Acquisition d’un véhicule en Algérie : Mieux vaut attendre
Le marché de l’automobile en Algérie est véritablement sens dessus-dessous. Tous les paramètres d’un fonctionnement normalisé ont été biaisés par des décisions et des contre-décisions qui ont, en définitive, «offert» au client algérien un voyage dans le temps, celui des pénuries, de la domination sans partage de l’occasion, de l’envolée des prix, de l’absence de prestations de service après-vente et d’une généralisation de la pièce de rechange contrefaite.
Une situation inquiétante dont l’issue est loin d’être assurée et qu’on pensait à jamais révolue.
Si pendant deux décades, l’acquisition d’un véhicule était banalisée et simplifiée au détour d’un des nombreux showrooms de marques automobiles qui pullulaient dans le pays, aujourd’hui, ce geste relève d’un exercice de haute voltige, tant l’espoir de voir ce rêve se concrétiser s’estompe de plus en plus. Les importations ont été définitivement suspendues et les ateliers d’assemblage de kits ont baissé rideau.
La norme universelle de régulation de tout marché, en l’occurrence l’offre et la demande, se trouve, alors, fortement déséquilibrée. Une demande à croissance exponentielle et une offre presque inexistante.
Véhicules neufs, le haut de gamme en force
Les perturbations profondes provoquées par la démarche de Bouchouareb et l’état d’inertie totale provoqué par le séisme judiciaire qui continue de frapper le secteur ont accentué sa dérive vers l’informel. Avec l’effondrement généralisé des structures conventionnelles et standardisées de représentation, de commercialisation, de garantie et de prestations de qualité, l’activité de vente de véhicules neufs est, de ce fait, reprise par un réseau de revendeurs multimarques qui se sont spécialisés dans l’importation à l’unité de modèles haut de gamme de marques prestigieuses. Un segment de véhicules qui leur assurent des marges particulièrement élevées.
Deux filières sont actuellement à l’œuvre, la première se charge des constructeurs européens, en proposant essentiellement des SUV luxueux, Mercedes, Audi, Land Rover, mais aussi des utilitaires et des ludospaces de Renault, Peugeot ou encore Volkswagen ; la seconde des importations depuis le Moyen-Orient, Dubai et Qatar avec des pick-up et des 4×4 d’origine japonaise, Toyota et Nissan particulièrement.
Il va sans dire que ces importations s’effectuent souvent dans le cadre des licences moudjahidine, sans paiement des taxes et droits de douane, et leur prix de vente sur le marché local dépasse tout entendement.
Et il est important de signaler que ces véhicules sont vendus en Algérie avec une garantie constructeur valable exclusivement dans le pays de destination initiale, sans extension pour une éventuelle réexportation et encore moins dans notre pays.

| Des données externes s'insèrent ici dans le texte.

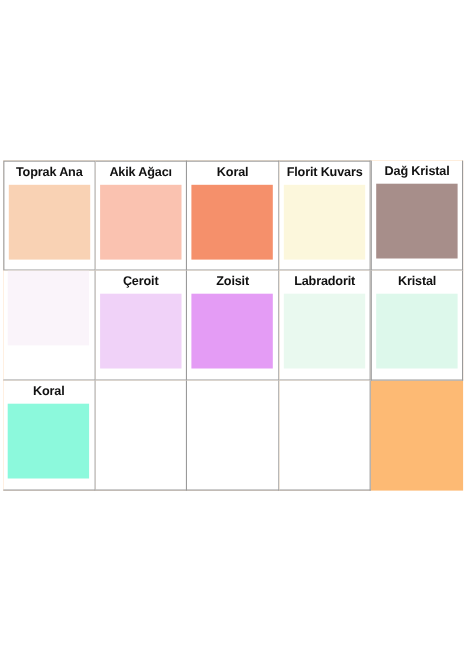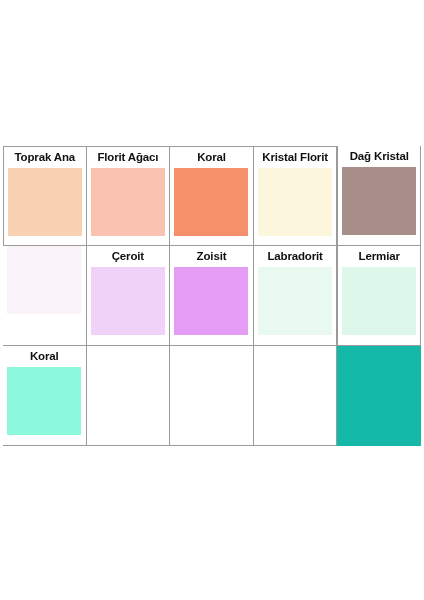"Toprak Ana" #swatch-grid { background: #14b8a6 -> #fdba74 }
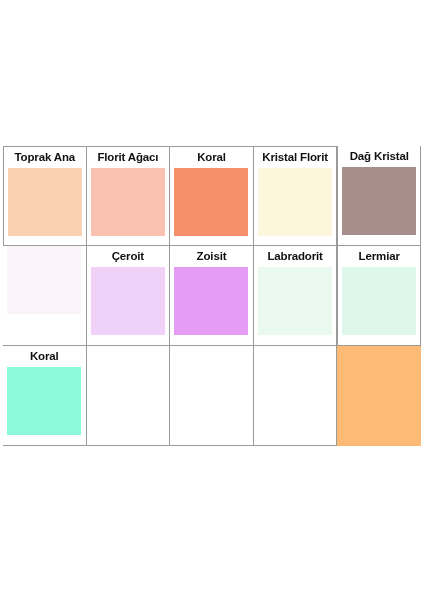"Florit Ağacı" div.cell-label { text: Florit -> Akik }
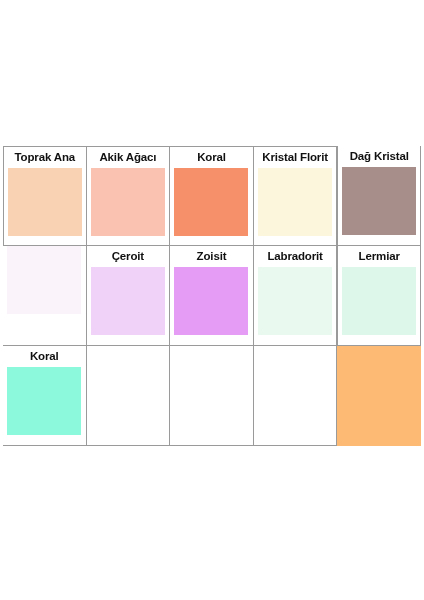"Kristal Florit" div.cell-label { text: Kristal Florit -> Florit Kuvars }
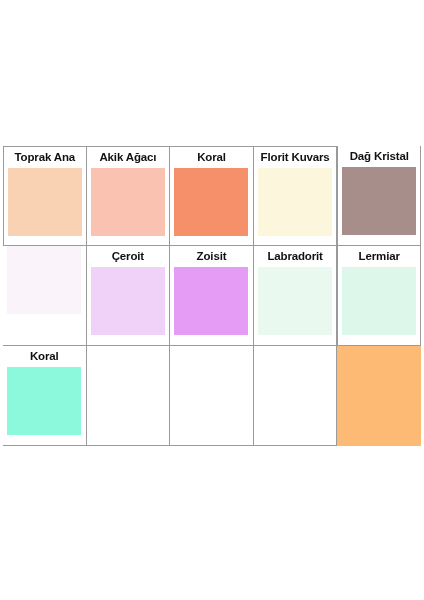"Lermiar" div.cell-label { text: Lermiar -> Kristal }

Beaucoup de clients algériens l’on appris à leurs dépens, suite à des incidents techniques survenus en cours d’utilisation sur nos routes.
À ces deux filières, on peut ajouter le réseau de vente d’un reliquat important de véhicules assemblés localement de différentes marques, et qui a été détourné délibérément, avec la complicité des concessionnaires, du circuit officiel de distribution.
Véhicules d’occasion, le vertige des prix
Seul recours pour le citoyen lambda, le marché de l’occasion, où règne une faune d’intermédiaires et de revendeurs qui imposent leur diktat.
Les règles professionnelles sont assimilées à une hérésie dans cette jungle où tous les abus sont permis.
Un marché qui échappe à toute forme d’organisation avec une cotation irrationnelle qui ne repose sur aucun critère de qualité ou d’état général du véhicule. De précédentes tentatives de structuration de cet important marché ont échoué faute d’une véritable volonté politique de la part des autorités compétentes.
En plus d’un important manque à gagner pour le Trésor public, ce marché aurait pu être une alternative salutaire en ces temps de crise.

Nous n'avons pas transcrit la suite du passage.